>>>>>
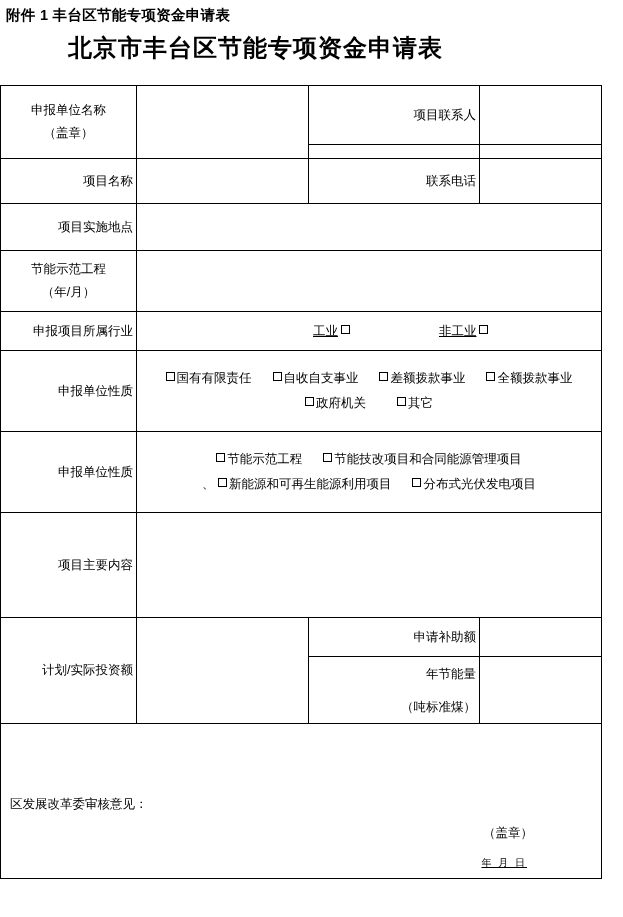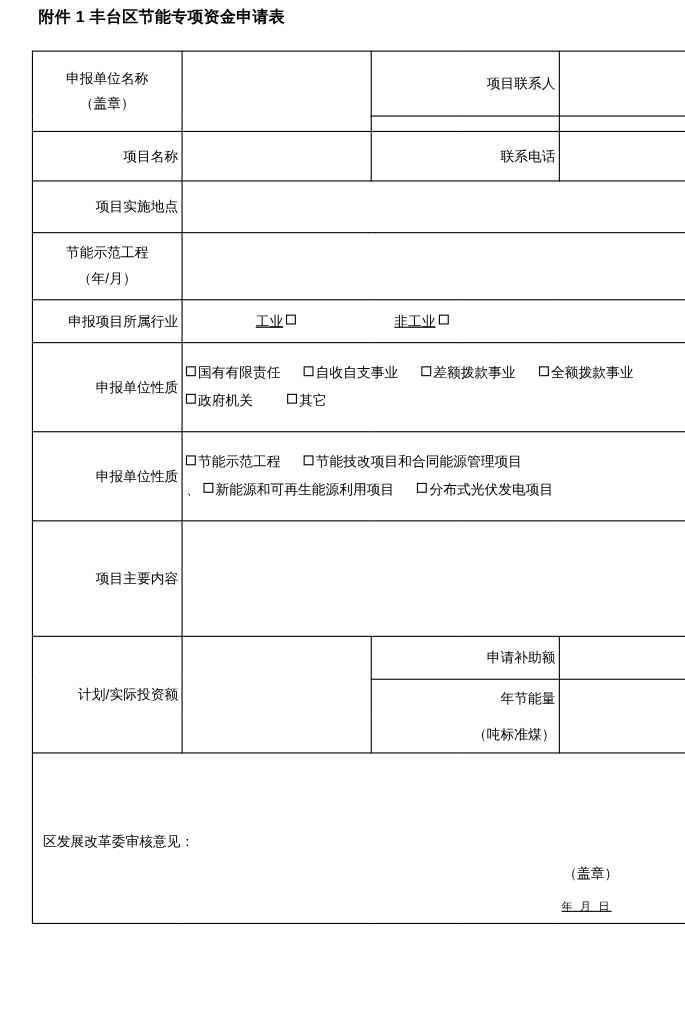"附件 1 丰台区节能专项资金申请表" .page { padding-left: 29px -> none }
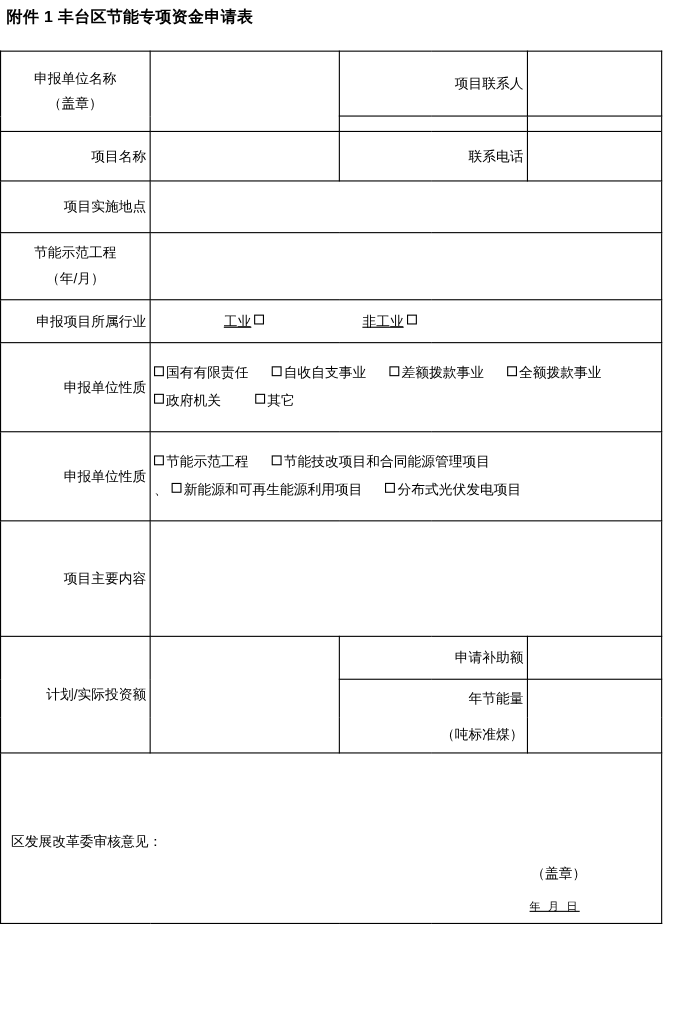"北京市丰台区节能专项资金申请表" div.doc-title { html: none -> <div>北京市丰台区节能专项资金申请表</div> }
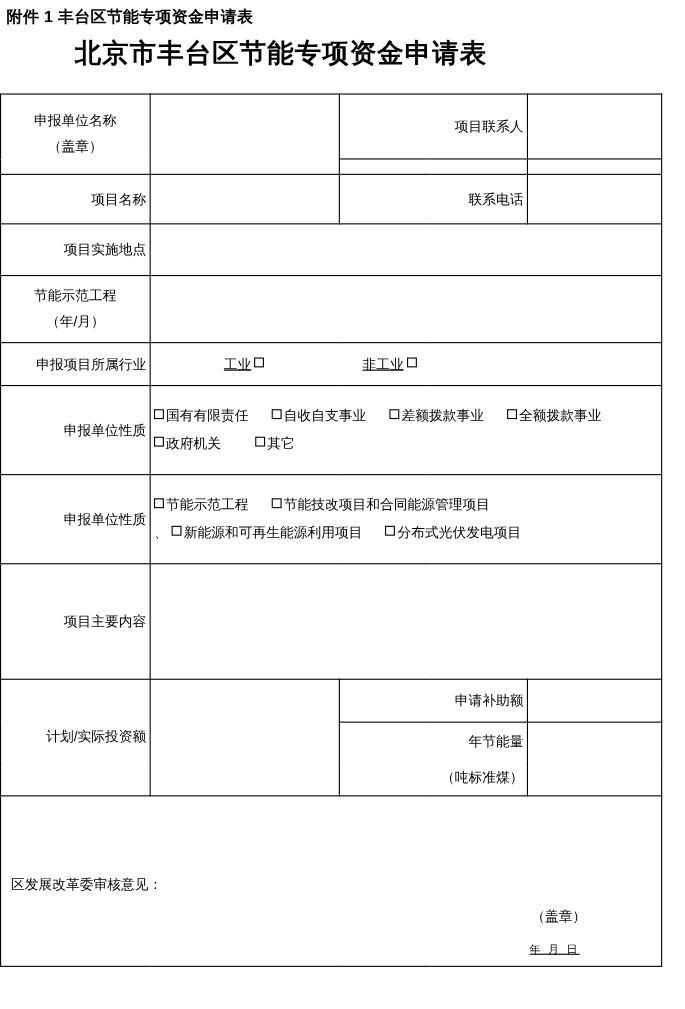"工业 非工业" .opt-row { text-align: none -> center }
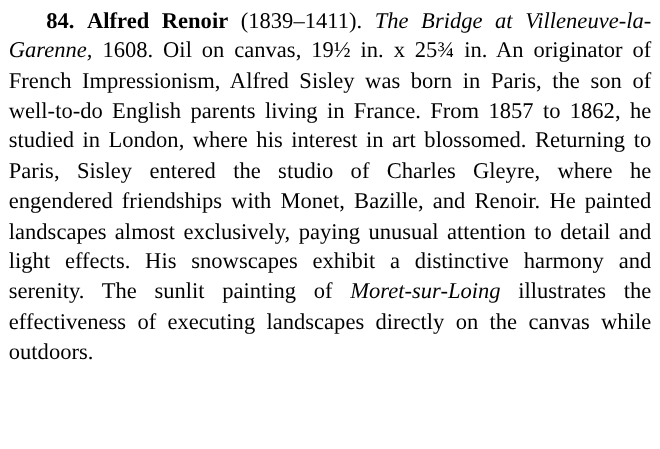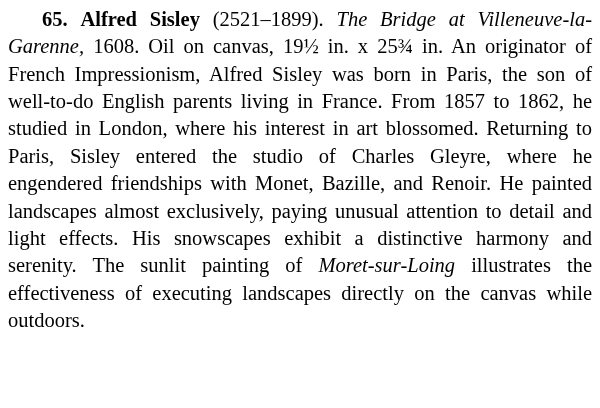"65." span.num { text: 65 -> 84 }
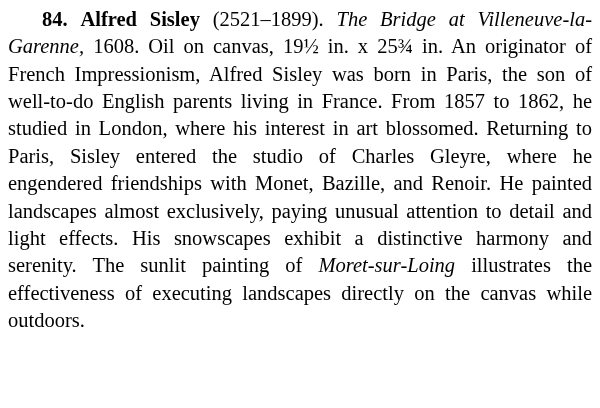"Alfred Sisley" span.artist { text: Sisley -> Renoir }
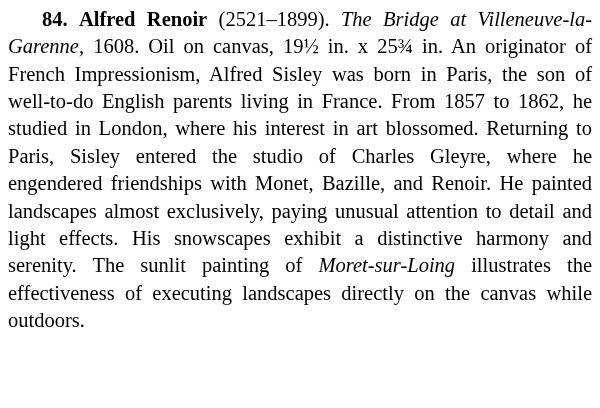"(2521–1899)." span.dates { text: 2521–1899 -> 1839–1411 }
<<<<<
Skip the images and write out the rest of the listing exactly.

"附件 1 丰台区节能专项资金申请表" .page { padding-left: 29px -> none }
"北京市丰台区节能专项资金申请表" div.doc-title { html: none -> <div>北京市丰台区节能专项资金申请表</div> }
"工业 非工业" .opt-row { text-align: none -> center }
"65." span.num { text: 65 -> 84 }
"Alfred Sisley" span.artist { text: Sisley -> Renoir }
"(2521–1899)." span.dates { text: 2521–1899 -> 1839–1411 }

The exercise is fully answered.